-------- INFORMATION --------
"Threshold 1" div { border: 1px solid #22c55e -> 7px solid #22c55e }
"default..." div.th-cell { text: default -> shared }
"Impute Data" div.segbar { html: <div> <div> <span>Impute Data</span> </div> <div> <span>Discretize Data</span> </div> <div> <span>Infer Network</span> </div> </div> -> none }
--------
-------- INFORMATION --------
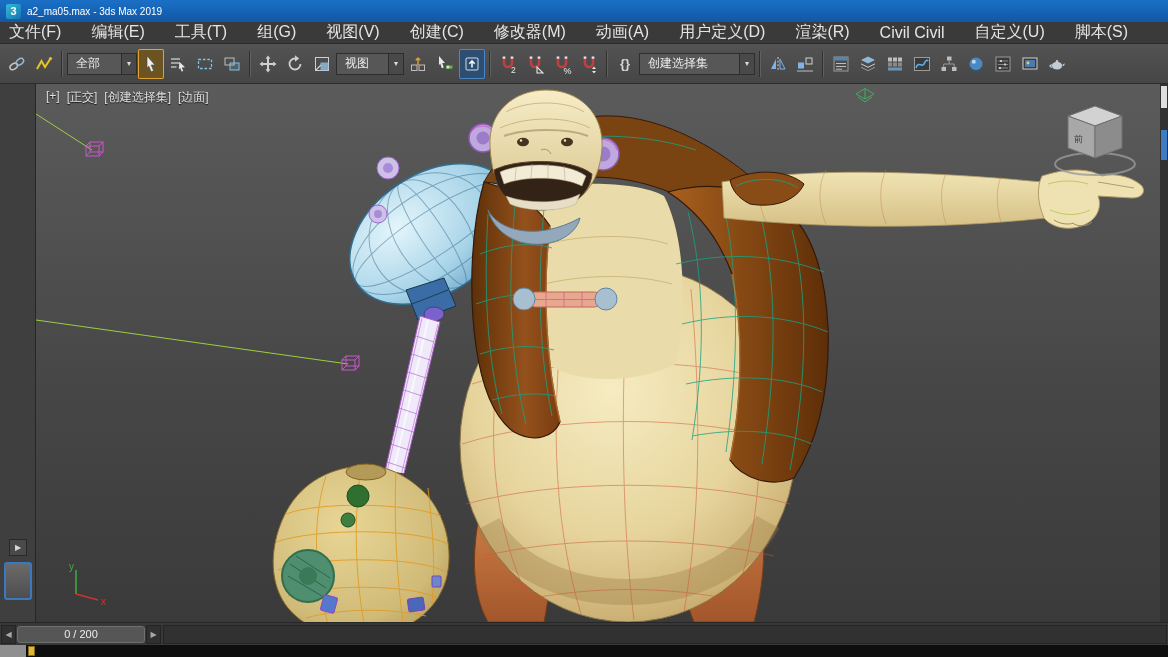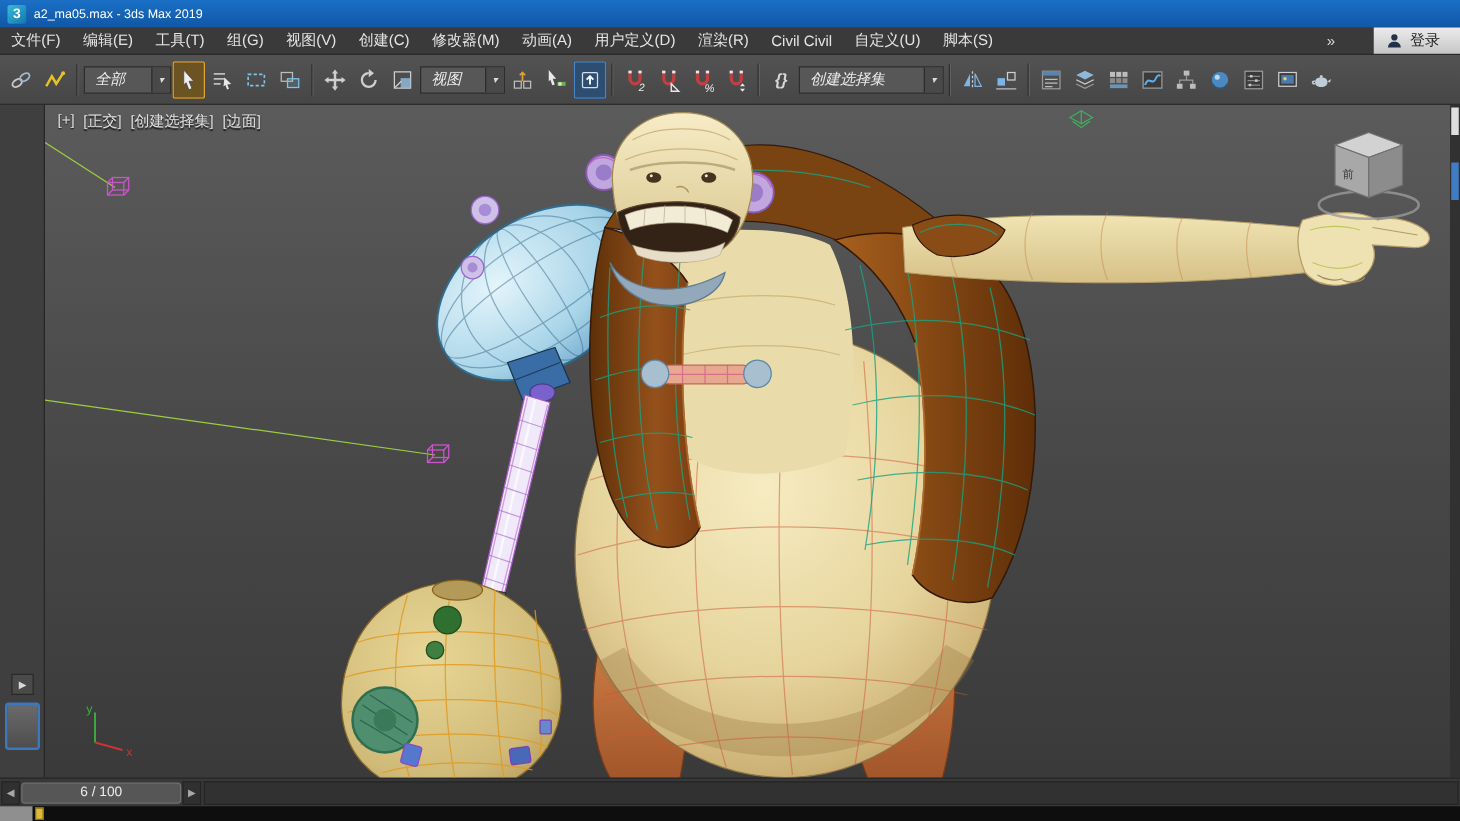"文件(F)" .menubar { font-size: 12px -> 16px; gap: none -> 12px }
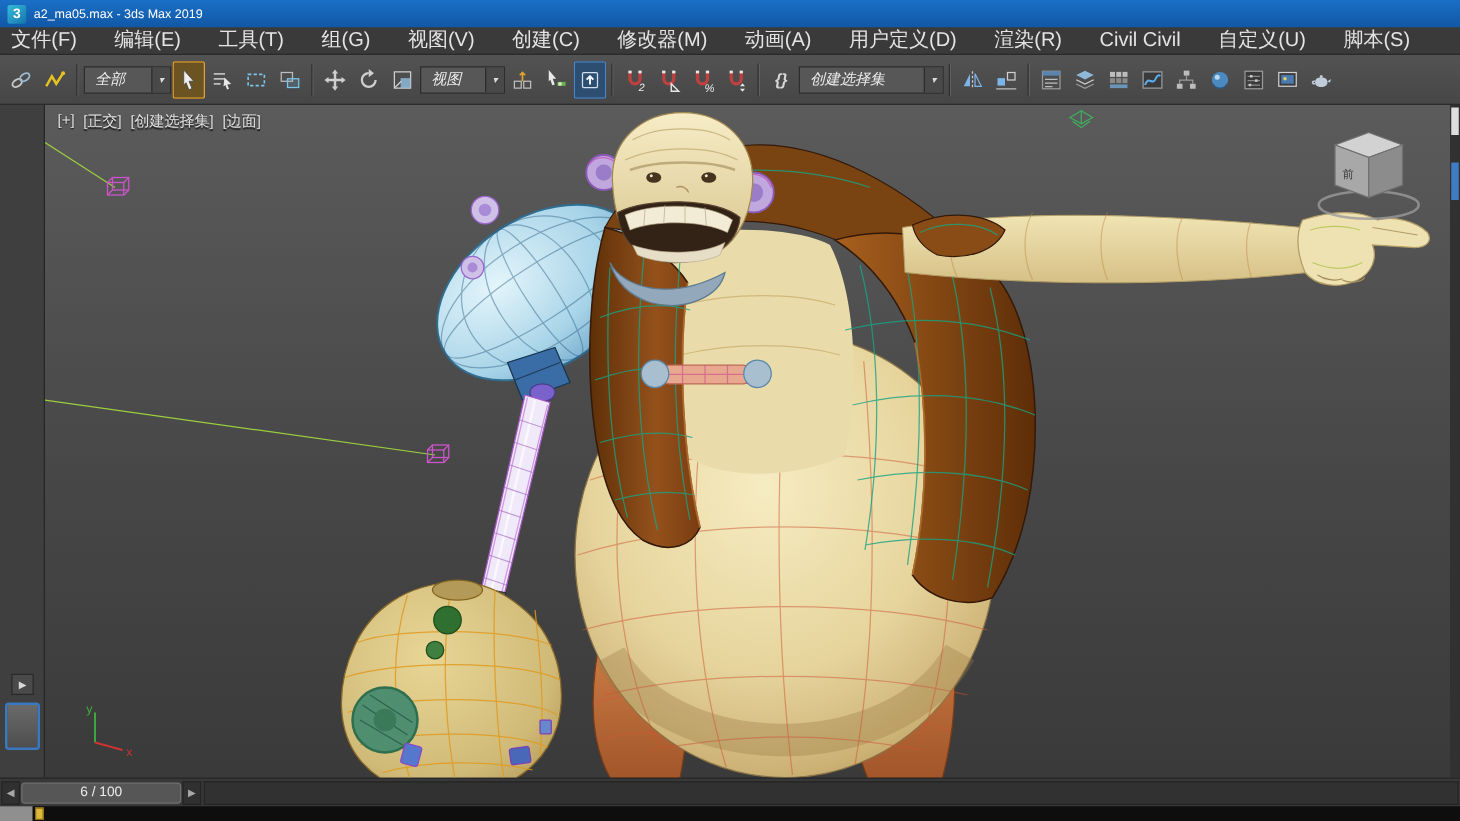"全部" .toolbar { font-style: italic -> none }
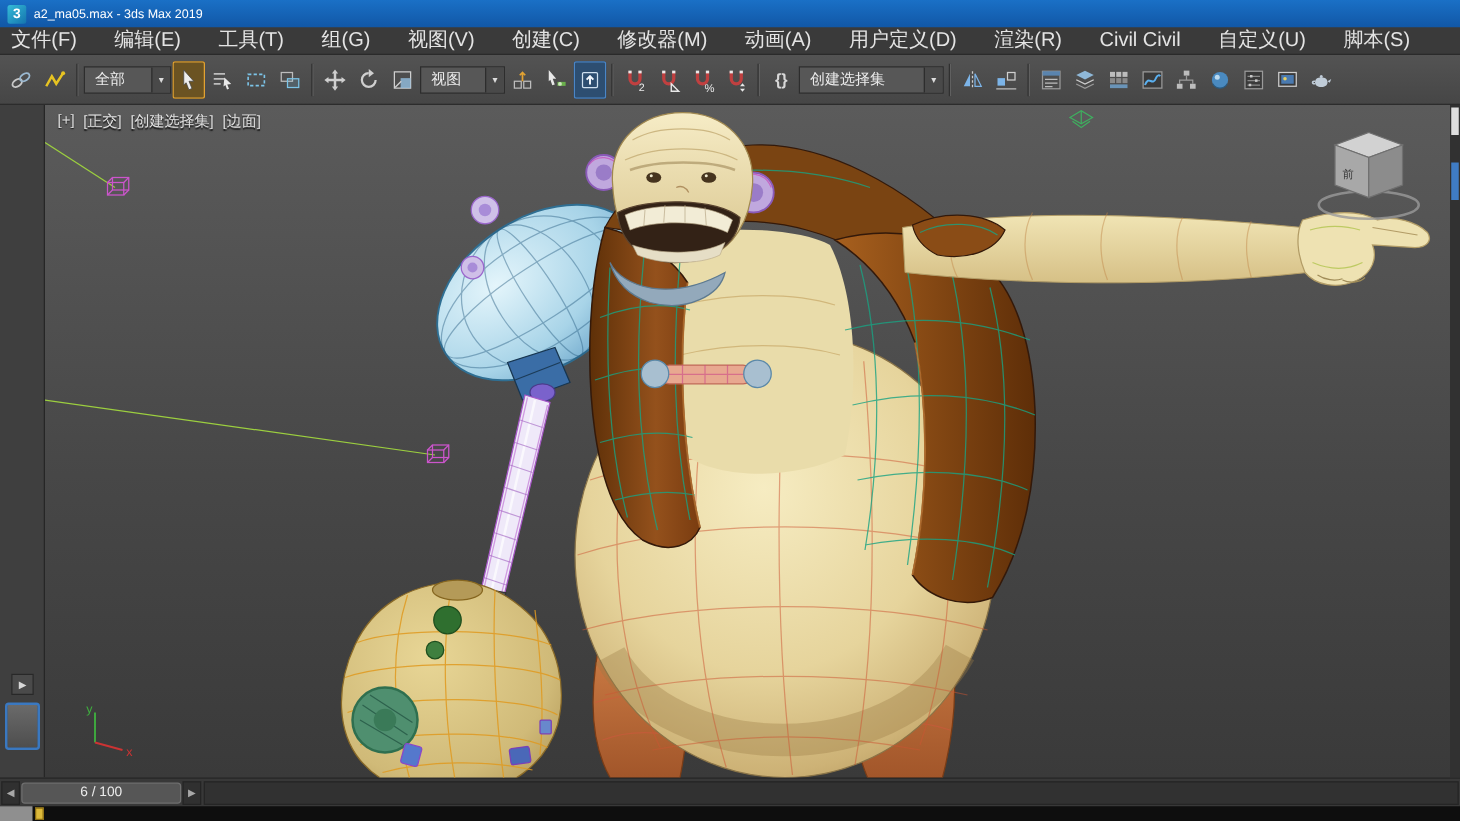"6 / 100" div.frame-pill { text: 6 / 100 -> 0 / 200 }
--------
== WORK INSTRUCTIONS ==
Out of the records above, return only the lines from the one with "font-style: italic ->" through the one with "text: 6 / 100", exactly, and none of the pictures.

== RESULT ==
"全部" .toolbar { font-style: italic -> none }
"6 / 100" div.frame-pill { text: 6 / 100 -> 0 / 200 }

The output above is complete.